According to Gradel (2002), the first mention of the cult name divus in connection with Caesar is based on the inscription on the Roman pantocrator statue, which was made after Caesar's victory at Thapsus in May 46 BC. Was built on the Capitol . In this, according to a historical work later written by Cassius Dio , Caesar was called hemitheos . As Cassius Dio, in the case of a deceased emperor on the one hand for the word divus always the Greek translation heros used, on the other hand, in the context of the whole cult name divus as theios translated (ex .: Divus Augustus > theios Augoustos ) for hemitheos the Latin divus presuppose if it was used for the still living ruler, in this case Divus Caesar . (The translation as "demigod" is to be rejected, since hemitheos did not find its way into the Latin language until the fourth century AD. In addition, the direct Latin translation of hemitheos as semideus was first introduced by Ovid in Rome.) The Greeks translated on inscriptions in Caesar's time divus always with theos , since in the Greek language at that time no distinction was made between the new form and the older deus .

The importance of the divus compared to the deus has undergone major changes over the centuries after Caesar's deification.

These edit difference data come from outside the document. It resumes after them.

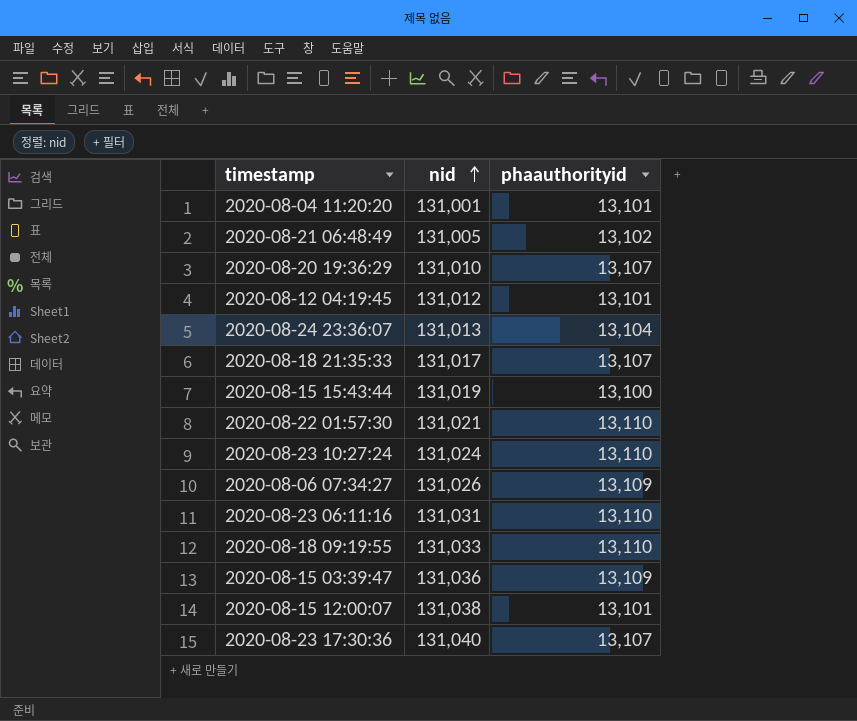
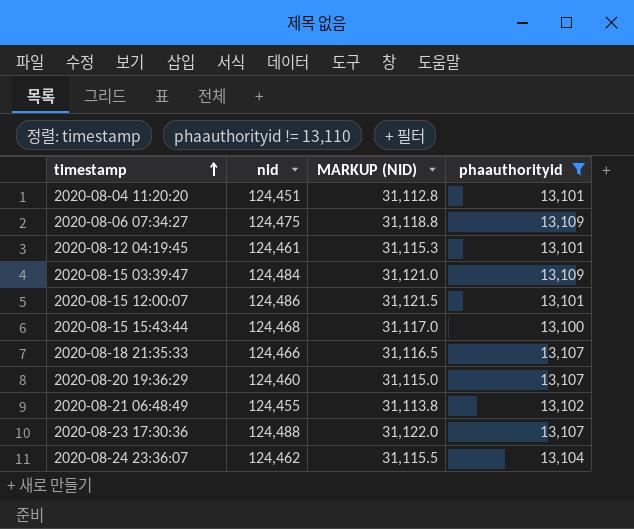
filter: none -> phaauthorityid != 13,110
row order: nid ascending -> timestamp ascending
column MARKUP (NID) | formula: none -> [nid] * 0.25
2020-08-04 11:20:20 | nid: 131,001 -> 124,451
2020-08-06 07:34:27 | nid: 131,026 -> 124,475
2020-08-12 04:19:45 | nid: 131,012 -> 124,461
2020-08-15 03:39:47 | nid: 131,036 -> 124,484
2020-08-15 12:00:07 | nid: 131,038 -> 124,486
2020-08-15 15:43:44 | nid: 131,019 -> 124,468
2020-08-18 21:35:33 | nid: 131,017 -> 124,466
2020-08-20 19:36:29 | nid: 131,010 -> 124,460
2020-08-21 06:48:49 | nid: 131,005 -> 124,455
2020-08-23 17:30:36 | nid: 131,040 -> 124,488
2020-08-24 23:36:07 | nid: 131,013 -> 124,462

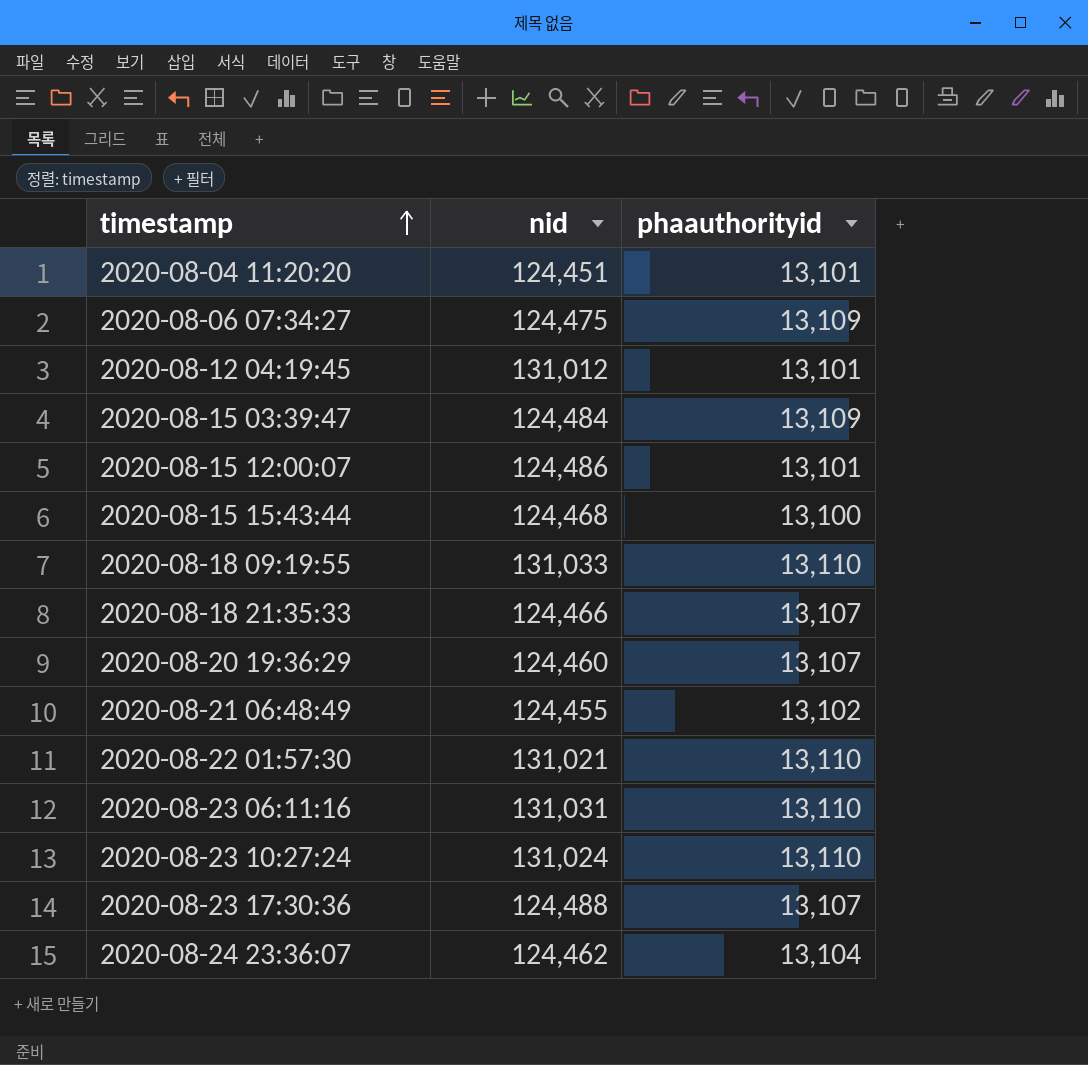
filter: phaauthorityid != 13,110 -> none
column MARKUP (NID) | formula: [nid] * 0.25 -> none
2020-08-12 04:19:45 | nid: 124,461 -> 131,012

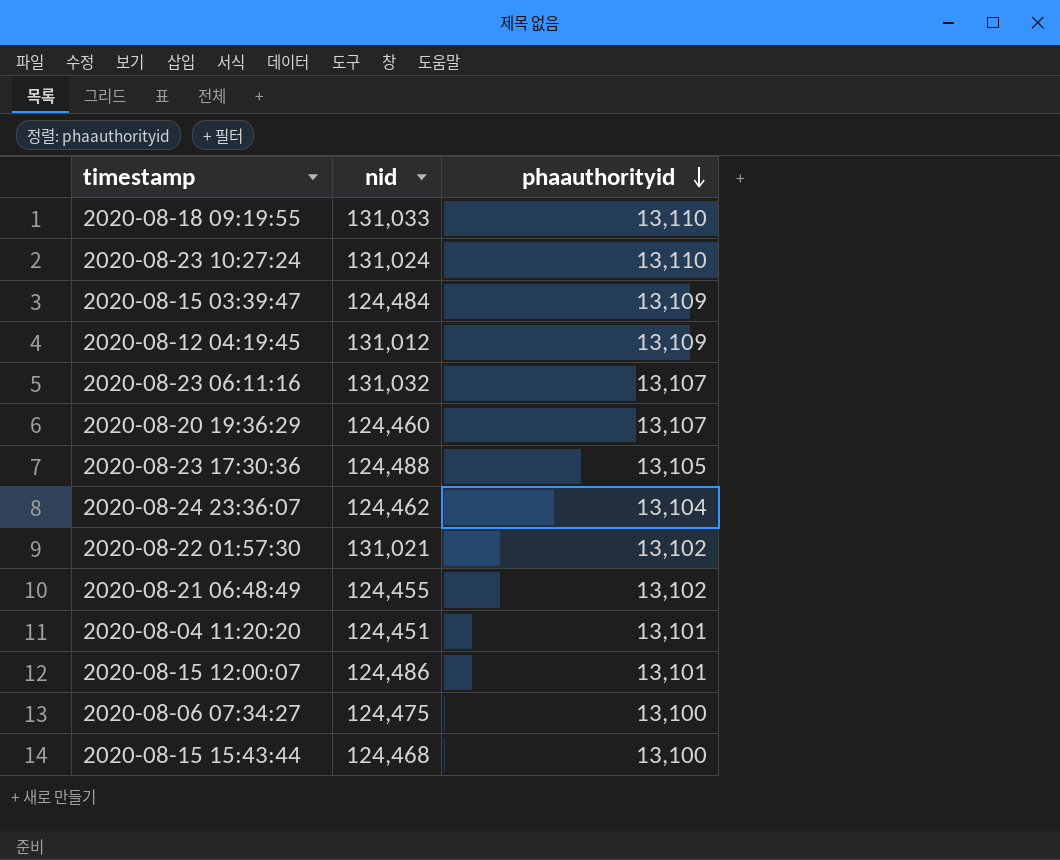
row order: timestamp ascending -> phaauthorityid descending
row 2020-08-18 21:35:33: 124,466 | 13,107 -> none
2020-08-12 04:19:45 | phaauthorityid: 13,101 -> 13,109
2020-08-23 06:11:16 | nid: 131,031 -> 131,032
2020-08-23 06:11:16 | phaauthorityid: 13,110 -> 13,107
2020-08-23 17:30:36 | phaauthorityid: 13,107 -> 13,105
2020-08-22 01:57:30 | phaauthorityid: 13,110 -> 13,102
2020-08-06 07:34:27 | phaauthorityid: 13,109 -> 13,100

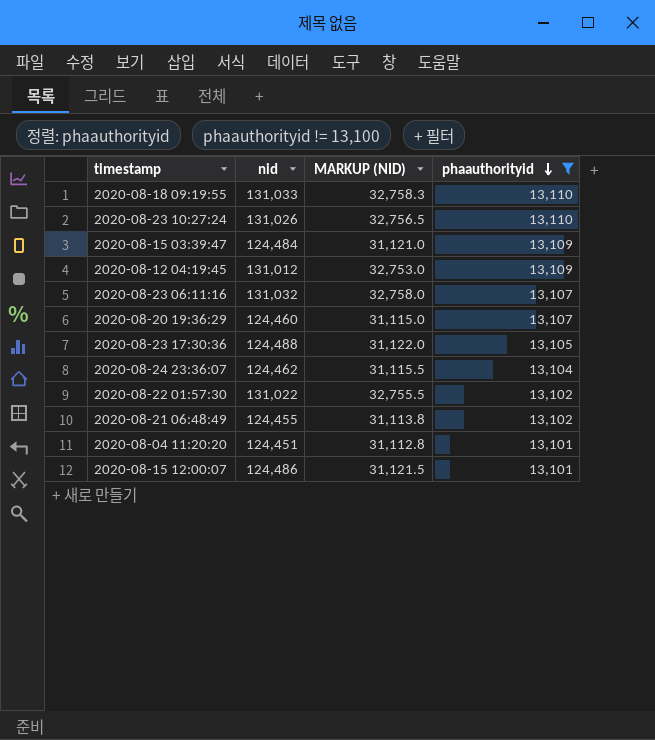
filter: none -> phaauthorityid != 13,100
column MARKUP (NID) | formula: none -> [nid] * 0.25
2020-08-23 10:27:24 | nid: 131,024 -> 131,026
2020-08-22 01:57:30 | nid: 131,021 -> 131,022

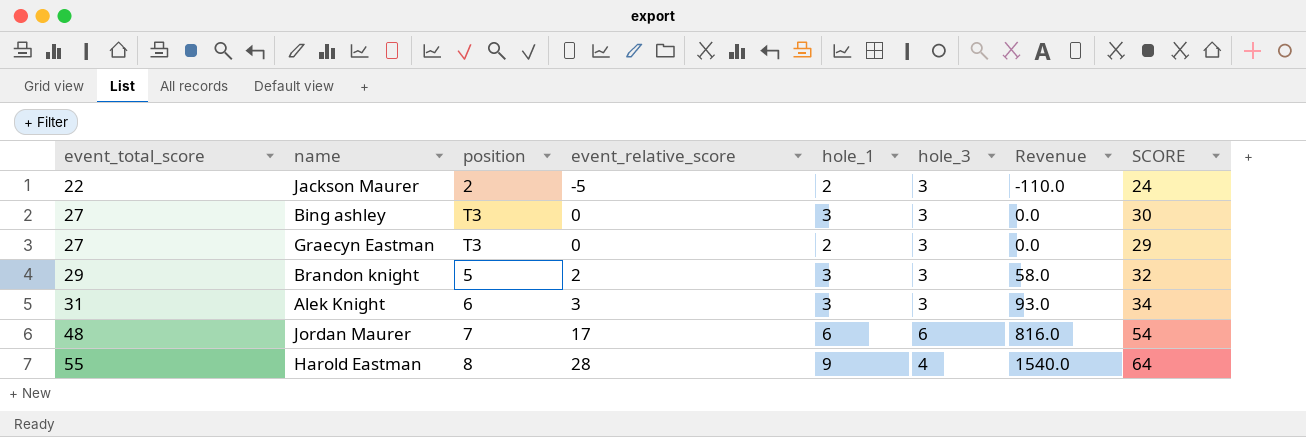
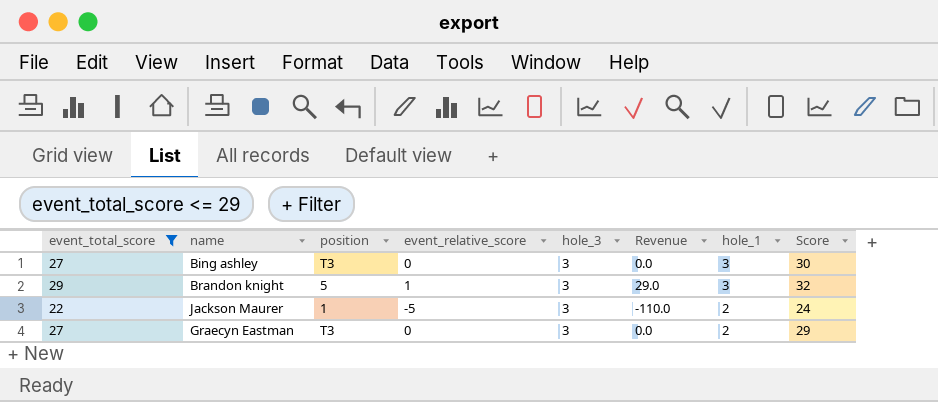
filter: none -> event_total_score <= 29
row order: event_total_score ascending -> hole_1 descending
column hole_1 | position: 5 -> 7
column name: SCORE -> Score
Brandon knight | event_relative_score: 2 -> 1
Brandon knight | Revenue: 58.0 -> 29.0
Jackson Maurer | position: 2 -> 1

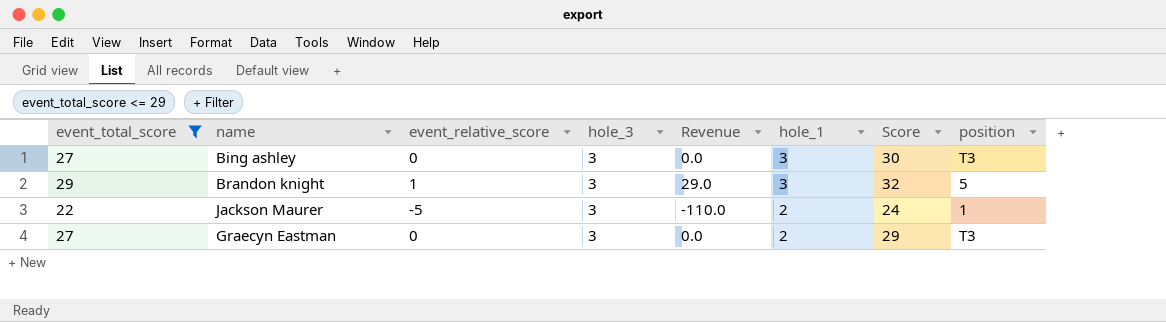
column position | position: 3 -> 8

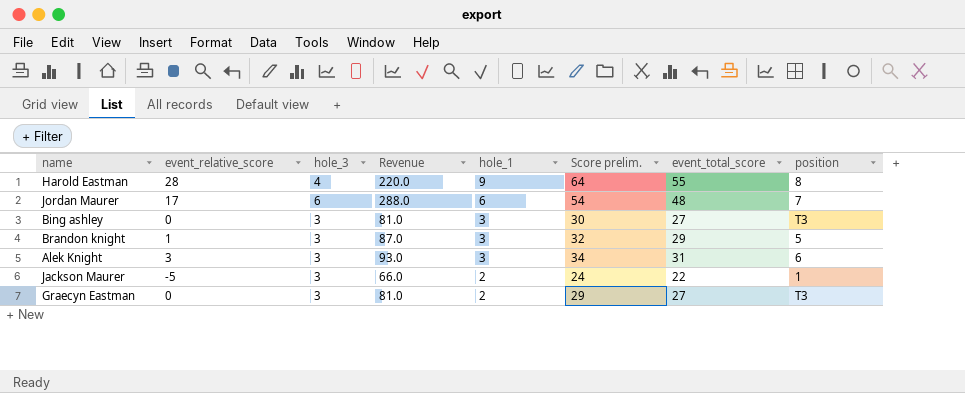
filter: event_total_score <= 29 -> none
column Revenue | formula: [event_total_score] * [event_relative_score] -> [hole_3] * [event_total_score]
column name: Score -> Score prelim.
column event_total_score | position: 1 -> 7

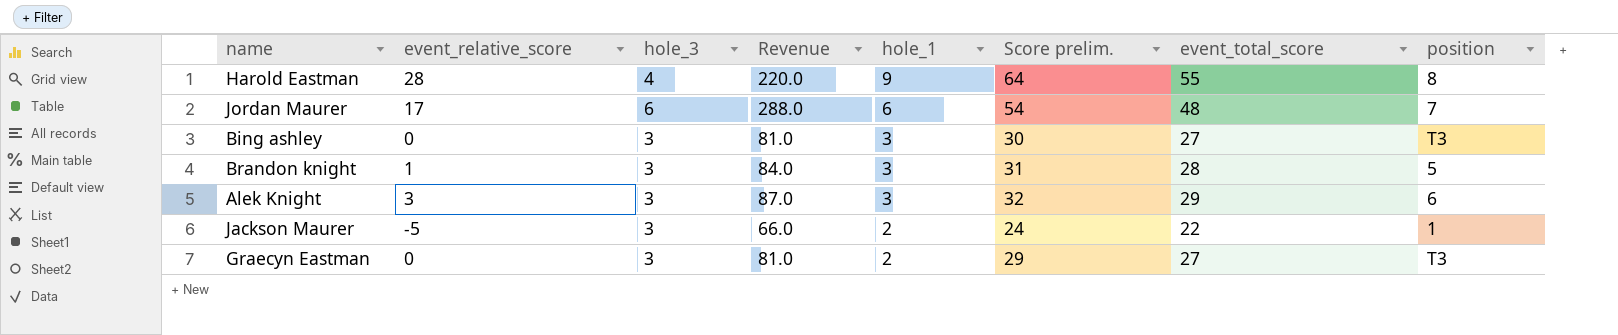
Brandon knight | Revenue: 87.0 -> 84.0
Brandon knight | Score prelim.: 32 -> 31
Brandon knight | event_total_score: 29 -> 28
Alek Knight | Revenue: 93.0 -> 87.0
Alek Knight | Score prelim.: 34 -> 32
Alek Knight | event_total_score: 31 -> 29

The original post-republican meaning, probably in the course of establishing Caesar's cult names in 46 BC. BC, but no later than 44 BC BC was defined by the influential scholar Varro , placed the divus above all other divine beings: Divi were accordingly the highest ranking gods, and the term divus implied the noblest and most venerable position of a deity who had been a god from the beginning of time. Deus , on the other hand, was the term to be used for mortals who had been consecrated as gods after their death. Varro's momentous definition will have further increased the political explosive power of Caesar's apotheosis, also with regard to the subsequent imperial cult: the Divus Iulius was an eternal god, and Caesar had always been a god, even if this quality was only recognized later. For this reason, the Senate's decision to use the term divus was all too logical.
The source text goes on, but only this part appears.